Hacker News new | past | comments | ask | show | jobs | submit login

I am the author of this article, and I must say, though I am not a regular reader of HN, I do find it refreshing that there are smart people here arguing real merits in an intelligent respectful way. I am sure it is not always the case, but it is really fun to read everyones perspective.

I dont think graph databases are for everything, but I do think that they will end up providing a much better abstraction for the kinds of apps we tend to write on the web. I do think an RDBMS is better for an accounting system for example. Oh, and my examples were not designed to actually be great real world examples, but I have a lot of less technical people reading my blog and so my goal was to provide examples that could be expressed succinctly. That said, there is no static example that cannot be expressed in a relational database. The problem is that relational databases (at least the ones that are available to us) are not at all fluid and flexible.

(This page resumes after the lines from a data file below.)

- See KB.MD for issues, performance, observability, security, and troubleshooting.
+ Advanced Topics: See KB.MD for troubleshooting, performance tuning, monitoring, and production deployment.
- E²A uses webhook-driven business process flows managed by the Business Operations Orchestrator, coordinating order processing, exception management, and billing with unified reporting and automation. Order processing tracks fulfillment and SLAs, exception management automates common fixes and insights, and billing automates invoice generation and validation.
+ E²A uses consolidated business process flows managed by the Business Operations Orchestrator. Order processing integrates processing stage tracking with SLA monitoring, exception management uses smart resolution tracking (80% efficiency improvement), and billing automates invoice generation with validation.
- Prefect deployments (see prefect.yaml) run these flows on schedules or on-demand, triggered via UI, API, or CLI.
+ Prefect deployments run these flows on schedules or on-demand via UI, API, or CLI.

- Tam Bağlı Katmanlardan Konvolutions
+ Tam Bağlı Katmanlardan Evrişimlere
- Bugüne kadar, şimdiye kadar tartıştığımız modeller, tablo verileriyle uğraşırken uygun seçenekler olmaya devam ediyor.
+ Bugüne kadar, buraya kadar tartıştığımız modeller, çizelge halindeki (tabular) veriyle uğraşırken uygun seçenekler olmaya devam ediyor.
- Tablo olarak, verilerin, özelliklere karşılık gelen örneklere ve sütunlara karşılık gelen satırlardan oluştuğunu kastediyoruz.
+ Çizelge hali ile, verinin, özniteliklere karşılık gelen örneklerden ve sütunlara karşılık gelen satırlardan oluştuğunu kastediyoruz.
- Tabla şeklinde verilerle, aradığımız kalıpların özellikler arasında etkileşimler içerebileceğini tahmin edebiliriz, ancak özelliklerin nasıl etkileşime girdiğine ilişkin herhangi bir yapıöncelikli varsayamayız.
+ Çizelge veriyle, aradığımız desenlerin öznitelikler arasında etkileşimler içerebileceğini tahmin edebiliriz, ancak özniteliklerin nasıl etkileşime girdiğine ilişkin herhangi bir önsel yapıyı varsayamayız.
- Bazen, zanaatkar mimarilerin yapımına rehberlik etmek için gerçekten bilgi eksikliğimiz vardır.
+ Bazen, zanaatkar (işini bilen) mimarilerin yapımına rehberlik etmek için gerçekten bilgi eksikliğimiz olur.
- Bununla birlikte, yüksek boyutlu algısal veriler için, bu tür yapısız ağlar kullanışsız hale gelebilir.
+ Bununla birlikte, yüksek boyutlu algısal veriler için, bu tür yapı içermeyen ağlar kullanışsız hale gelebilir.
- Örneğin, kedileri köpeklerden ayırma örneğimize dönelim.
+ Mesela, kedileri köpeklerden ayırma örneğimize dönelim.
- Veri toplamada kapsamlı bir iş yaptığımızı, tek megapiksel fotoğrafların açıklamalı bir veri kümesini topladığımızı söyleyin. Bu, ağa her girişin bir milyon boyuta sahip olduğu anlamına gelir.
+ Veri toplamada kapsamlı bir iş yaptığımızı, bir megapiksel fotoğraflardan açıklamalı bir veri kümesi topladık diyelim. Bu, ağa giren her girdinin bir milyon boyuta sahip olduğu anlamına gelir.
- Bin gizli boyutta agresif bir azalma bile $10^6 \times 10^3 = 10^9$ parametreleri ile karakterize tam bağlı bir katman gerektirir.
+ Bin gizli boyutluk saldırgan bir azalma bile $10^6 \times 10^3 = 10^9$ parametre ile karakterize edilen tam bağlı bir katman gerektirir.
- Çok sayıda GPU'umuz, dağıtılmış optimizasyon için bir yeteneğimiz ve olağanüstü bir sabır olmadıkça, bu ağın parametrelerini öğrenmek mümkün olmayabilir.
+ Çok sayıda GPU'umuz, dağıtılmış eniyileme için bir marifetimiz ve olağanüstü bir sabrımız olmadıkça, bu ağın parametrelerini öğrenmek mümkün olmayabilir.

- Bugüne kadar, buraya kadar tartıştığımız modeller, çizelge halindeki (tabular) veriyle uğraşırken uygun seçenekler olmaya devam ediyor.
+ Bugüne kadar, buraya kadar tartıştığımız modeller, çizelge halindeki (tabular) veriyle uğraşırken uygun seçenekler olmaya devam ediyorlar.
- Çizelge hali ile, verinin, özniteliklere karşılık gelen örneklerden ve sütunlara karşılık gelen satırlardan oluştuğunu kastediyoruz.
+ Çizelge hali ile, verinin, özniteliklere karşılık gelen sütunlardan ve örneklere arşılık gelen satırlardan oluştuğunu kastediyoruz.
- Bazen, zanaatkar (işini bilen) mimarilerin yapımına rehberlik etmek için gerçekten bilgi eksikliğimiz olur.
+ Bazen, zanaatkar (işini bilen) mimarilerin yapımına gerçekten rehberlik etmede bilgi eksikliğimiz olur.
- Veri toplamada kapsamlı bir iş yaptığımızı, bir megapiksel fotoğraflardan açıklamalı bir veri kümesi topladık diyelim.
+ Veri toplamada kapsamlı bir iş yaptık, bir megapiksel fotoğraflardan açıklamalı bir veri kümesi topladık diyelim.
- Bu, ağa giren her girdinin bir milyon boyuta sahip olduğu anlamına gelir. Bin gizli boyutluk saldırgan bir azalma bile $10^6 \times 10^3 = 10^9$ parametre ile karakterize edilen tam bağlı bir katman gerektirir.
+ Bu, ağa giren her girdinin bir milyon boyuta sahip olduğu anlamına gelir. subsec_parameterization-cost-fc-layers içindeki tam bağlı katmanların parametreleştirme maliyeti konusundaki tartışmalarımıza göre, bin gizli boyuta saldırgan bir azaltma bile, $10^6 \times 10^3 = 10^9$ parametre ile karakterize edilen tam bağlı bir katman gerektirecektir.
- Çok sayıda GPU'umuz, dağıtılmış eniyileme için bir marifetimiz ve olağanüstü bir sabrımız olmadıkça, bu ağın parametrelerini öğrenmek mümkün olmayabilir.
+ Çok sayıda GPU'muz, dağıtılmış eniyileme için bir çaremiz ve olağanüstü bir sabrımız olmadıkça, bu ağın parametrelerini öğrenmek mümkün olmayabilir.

Hi Hank. I find it refreshing that authors of popular articles here have thick enough skin to be willing to engage the crowd. Welcome!

You said, "The problem is that relational databases (at least the ones that are available to us) are not at all fluid and flexible." Since I disagree with this and find you so eloquent in your arguments, I wonder if this debate is over "semantics". I don't know what you think is "available to us", but I have worked for ages with RDBMS that are so stunningly fluid and flexible, they have never failed to deliver what I needed for any app. Perhaps you haven't had the same opportunity (and joy). Remember, just because it's relational doesn't mean it has to be Microsoft, Oracle, or open source.

http://www-306.ibm.com/software/data/u2/

http://www.jbase.com/

http://www.rainingdata.com/products/dbms/index.html

http://www.revelation.com/


All of the products you list are variations of the original multivalued database designed by Dick Pick. These are often referred to as Pick- or Pick-style databases. Back in the 1970s and early 1980s there were several large vendors selling computers and operating systems based on the Pick database complete with a dialect of BASIC with the database functionality embedded. All of those companies went out of business a few years after the first commercial relational databases arrived on the market: Prime Computer, Microdata, Ultimate (owned by Honeywell), and a few others. IBM bought the most popular Pick clone, Universe, and renamed it U2. Raining Data is the result of a merger between what was left of Dick Pick's company and another non-relational desktop database, Omnis. jBase is yet another Pick clone.

I worked as a Pick consultant in the 1980s, mainly on Prime/Information systems. Now when I run into Pick databases still in use they are always undergoing or slated for replacement. The replacement is always a modern commercial RDBMS such as Oracle or MS SQL Server.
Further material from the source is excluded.